■ Provided entries:
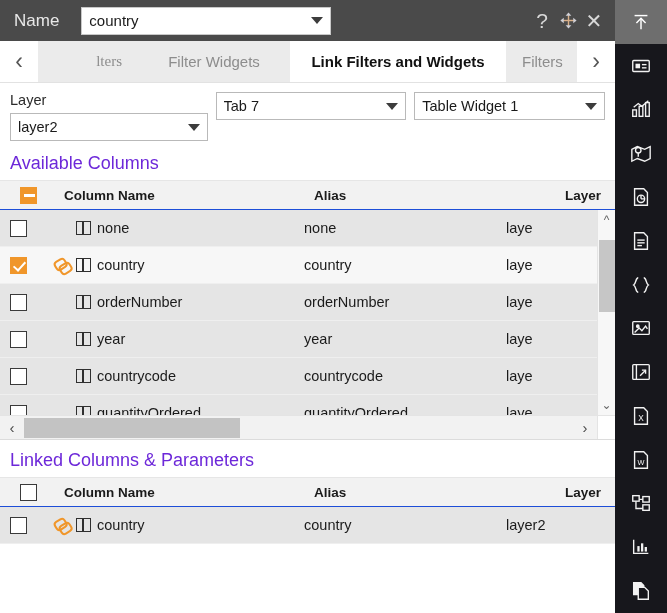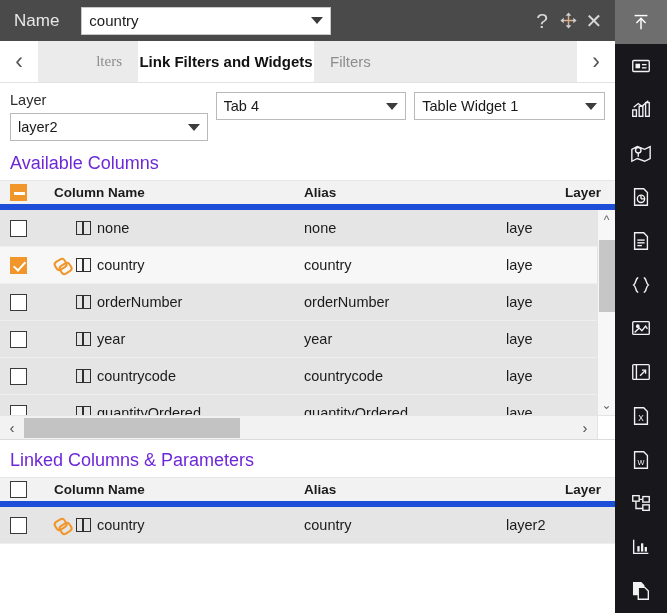--- a/index.html
+++ b/index.html
@@ -191,6 +191,9 @@
         <div class="tab clip-left" style="width:100px">
           <span>lters</span>
         </div>
+        <div class="tab" style="width:152px">
+          <span>Filter Widgets</span>
+        </div>
         <div class="tab active" style="width:176px">
           <span>Link Filters and Widgets</span>
         </div>

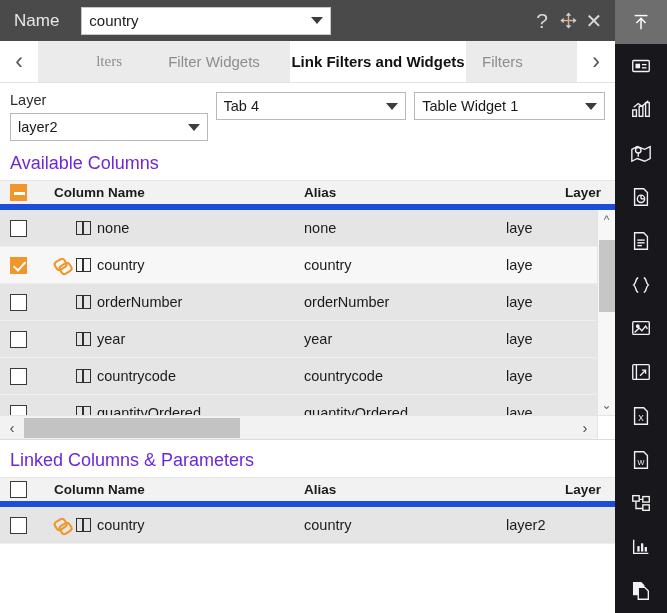--- a/index.html
+++ b/index.html
@@ -194,7 +194,7 @@
         <div class="tab" style="width:152px">
           <span>Filter Widgets</span>
         </div>
-        <div class="tab active" style="width:176px">
+        <div class="tab active" style="width:216px">
           <span>Link Filters and Widgets</span>
         </div>
         <div class="tab clip-right" style="flex:1">

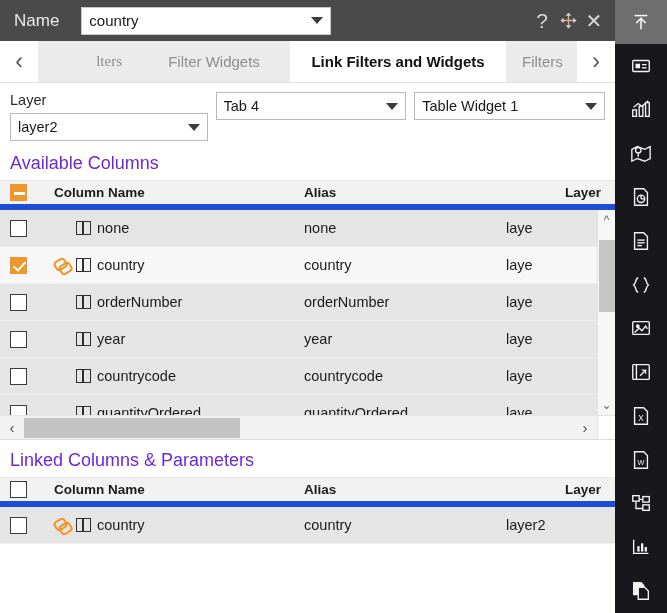--- a/index.html
+++ b/index.html
@@ -218,7 +218,7 @@
         </div>
         <div class="selgrp b">
           <div class="combo-lt">
-            <span class="val">Tab 4</span>
+            <span class="val">Tab 7</span>
             <span class="caret"></span>
           </div>
         </div>

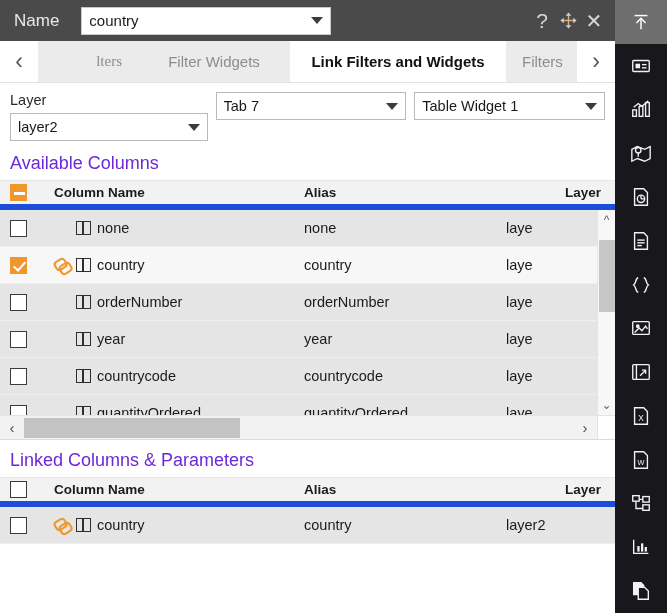--- a/index.html
+++ b/index.html
@@ -71,8 +71,8 @@
   .tbl-wrap { position: relative; }
   .tbl-head {
     display: flex; align-items: center; height: 30px;
-    background: #f2f2f2; border-top: 1px solid #e6e6e6; border-bottom: 6px solid #1d4ed8;
-    padding-left: 10px;
+    background: #f2f2f2; border-top: 1px solid #e6e6e6; border-bottom: 1px solid #1d4ed8;
+    padding-left: 20px;
     justify-content: center;
   }
   .th { font-size: 13.5px; font-weight: bold; color: #1b1b1b; }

■ Problem details: Search the data above for the word "flex" and show every line that has it.

■ Written response:
         <div class="tab clip-right" style="flex:1">
     display: flex; align-items: center; height: 30px;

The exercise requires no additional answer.